(The data)

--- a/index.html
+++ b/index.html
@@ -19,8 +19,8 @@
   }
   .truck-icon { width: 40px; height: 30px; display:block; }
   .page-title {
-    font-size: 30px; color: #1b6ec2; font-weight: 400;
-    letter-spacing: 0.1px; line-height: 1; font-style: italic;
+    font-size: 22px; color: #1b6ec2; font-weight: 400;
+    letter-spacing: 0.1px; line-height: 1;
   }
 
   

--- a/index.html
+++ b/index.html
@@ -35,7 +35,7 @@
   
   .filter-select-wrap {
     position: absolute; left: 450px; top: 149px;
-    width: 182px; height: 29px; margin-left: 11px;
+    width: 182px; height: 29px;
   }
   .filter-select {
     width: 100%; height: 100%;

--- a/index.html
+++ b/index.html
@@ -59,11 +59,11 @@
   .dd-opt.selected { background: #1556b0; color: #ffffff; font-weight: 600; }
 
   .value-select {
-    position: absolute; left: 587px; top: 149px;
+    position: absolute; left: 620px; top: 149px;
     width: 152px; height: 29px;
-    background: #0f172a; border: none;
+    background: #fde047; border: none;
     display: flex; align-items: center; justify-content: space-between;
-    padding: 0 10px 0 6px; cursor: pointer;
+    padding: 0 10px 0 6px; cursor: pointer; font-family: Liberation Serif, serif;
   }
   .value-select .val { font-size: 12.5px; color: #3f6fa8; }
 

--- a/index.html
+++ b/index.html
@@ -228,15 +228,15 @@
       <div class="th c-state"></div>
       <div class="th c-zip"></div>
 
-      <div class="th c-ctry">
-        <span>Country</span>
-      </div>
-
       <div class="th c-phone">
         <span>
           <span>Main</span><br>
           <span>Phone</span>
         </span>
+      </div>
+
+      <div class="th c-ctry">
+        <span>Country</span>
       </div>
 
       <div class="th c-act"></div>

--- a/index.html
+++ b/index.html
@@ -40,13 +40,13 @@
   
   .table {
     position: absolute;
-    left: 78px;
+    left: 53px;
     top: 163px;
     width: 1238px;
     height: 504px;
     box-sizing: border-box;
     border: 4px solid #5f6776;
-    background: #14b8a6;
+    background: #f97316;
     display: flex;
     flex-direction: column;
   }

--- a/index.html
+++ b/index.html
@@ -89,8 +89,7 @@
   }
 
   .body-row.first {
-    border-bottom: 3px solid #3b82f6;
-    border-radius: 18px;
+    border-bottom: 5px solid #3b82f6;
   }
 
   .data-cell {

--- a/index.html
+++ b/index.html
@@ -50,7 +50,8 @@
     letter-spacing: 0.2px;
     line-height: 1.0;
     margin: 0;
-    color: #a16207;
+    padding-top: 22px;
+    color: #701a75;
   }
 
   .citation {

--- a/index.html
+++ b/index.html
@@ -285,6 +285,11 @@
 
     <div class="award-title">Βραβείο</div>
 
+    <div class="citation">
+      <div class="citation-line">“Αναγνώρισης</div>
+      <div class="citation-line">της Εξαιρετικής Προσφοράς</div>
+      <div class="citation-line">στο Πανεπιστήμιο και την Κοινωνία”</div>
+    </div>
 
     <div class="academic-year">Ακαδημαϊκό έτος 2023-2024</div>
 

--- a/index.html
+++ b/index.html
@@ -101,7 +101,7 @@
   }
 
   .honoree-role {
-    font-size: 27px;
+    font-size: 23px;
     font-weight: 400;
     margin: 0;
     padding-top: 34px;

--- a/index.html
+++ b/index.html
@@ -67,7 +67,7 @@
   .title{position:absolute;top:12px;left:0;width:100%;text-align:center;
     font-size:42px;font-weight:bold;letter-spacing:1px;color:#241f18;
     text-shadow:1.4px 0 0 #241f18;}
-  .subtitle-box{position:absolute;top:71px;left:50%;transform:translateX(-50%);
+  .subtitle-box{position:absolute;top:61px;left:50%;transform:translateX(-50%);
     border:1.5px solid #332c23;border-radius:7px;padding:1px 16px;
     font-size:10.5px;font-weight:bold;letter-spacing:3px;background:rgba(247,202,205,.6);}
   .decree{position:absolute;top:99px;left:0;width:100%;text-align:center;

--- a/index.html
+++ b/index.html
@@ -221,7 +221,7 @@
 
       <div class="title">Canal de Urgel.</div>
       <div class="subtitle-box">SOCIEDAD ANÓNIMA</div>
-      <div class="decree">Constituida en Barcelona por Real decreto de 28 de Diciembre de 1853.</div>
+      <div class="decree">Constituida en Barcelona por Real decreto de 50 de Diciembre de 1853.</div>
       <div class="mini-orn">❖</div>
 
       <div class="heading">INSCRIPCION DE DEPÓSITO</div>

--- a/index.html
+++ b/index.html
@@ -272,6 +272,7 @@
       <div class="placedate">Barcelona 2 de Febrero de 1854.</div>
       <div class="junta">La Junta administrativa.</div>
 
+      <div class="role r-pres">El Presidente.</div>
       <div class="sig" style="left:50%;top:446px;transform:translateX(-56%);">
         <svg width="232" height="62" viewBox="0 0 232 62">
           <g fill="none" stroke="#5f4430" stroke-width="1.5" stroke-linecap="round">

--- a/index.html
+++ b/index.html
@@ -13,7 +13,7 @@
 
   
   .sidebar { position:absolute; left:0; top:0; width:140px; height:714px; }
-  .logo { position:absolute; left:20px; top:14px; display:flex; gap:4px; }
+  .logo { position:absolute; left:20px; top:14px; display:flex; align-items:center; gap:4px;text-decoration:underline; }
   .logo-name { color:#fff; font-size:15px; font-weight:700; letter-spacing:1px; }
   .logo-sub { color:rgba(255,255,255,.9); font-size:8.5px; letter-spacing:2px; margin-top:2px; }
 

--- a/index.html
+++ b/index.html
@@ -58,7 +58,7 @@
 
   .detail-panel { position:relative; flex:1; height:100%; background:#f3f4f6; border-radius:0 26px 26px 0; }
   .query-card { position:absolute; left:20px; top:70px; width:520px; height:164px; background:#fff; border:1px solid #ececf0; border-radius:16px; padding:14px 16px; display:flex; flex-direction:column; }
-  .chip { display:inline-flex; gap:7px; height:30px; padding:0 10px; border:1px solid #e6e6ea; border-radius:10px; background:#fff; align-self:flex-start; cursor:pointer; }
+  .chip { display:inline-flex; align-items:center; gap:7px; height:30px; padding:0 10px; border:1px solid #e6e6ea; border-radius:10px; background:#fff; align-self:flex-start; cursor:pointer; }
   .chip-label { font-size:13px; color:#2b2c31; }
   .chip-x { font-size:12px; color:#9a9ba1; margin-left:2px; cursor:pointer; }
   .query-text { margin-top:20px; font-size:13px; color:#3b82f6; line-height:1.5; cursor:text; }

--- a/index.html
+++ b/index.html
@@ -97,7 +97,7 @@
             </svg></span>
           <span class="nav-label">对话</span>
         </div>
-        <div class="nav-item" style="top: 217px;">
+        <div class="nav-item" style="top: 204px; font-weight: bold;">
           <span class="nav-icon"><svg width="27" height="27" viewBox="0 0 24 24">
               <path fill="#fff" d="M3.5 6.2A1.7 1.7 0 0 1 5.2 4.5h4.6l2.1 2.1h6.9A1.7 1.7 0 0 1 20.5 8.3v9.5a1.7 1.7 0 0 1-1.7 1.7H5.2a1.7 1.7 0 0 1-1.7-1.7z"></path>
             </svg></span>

(End The data)

Identify each line in the entries with the word "citation" and copy it.

   .citation {
+    <div class="citation">
+      <div class="citation-line">“Αναγνώρισης</div>
+      <div class="citation-line">της Εξαιρετικής Προσφοράς</div>
+      <div class="citation-line">στο Πανεπιστήμιο και την Κοινωνία”</div>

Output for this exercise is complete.